### WHAT THE TASK ASKS
Please reproduce the entries that follow, keeping each word intact.

### SUPPLIED RECORDS
....................

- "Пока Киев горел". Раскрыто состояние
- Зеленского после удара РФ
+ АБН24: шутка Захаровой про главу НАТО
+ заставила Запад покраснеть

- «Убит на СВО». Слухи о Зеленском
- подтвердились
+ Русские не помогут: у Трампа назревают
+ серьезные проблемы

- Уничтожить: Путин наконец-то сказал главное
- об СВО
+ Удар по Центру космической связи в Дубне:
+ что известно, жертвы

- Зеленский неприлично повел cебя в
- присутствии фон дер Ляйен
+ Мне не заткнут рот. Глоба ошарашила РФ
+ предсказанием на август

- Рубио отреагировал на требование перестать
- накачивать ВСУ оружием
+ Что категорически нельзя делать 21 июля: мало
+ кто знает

....................

### ANSWER SPACE
- "Пока Киев горел". Раскрыто состояние
- Зеленского после удара РФ
+ АБН24: шутка Захаровой про главу НАТО
+ заставила Запад покраснеть

- «Убит на СВО». Слухи о Зеленском
- подтвердились
+ Русские не помогут: у Трампа назревают
+ серьезные проблемы

- Уничтожить: Путин наконец-то сказал главное
- об СВО
+ Удар по Центру космической связи в Дубне:
+ что известно, жертвы

- Зеленский неприлично повел cебя в
- присутствии фон дер Ляйен
+ Мне не заткнут рот. Глоба ошарашила РФ
+ предсказанием на август

- Рубио отреагировал на требование перестать
- накачивать ВСУ оружием
+ Что категорически нельзя делать 21 июля: мало
+ кто знает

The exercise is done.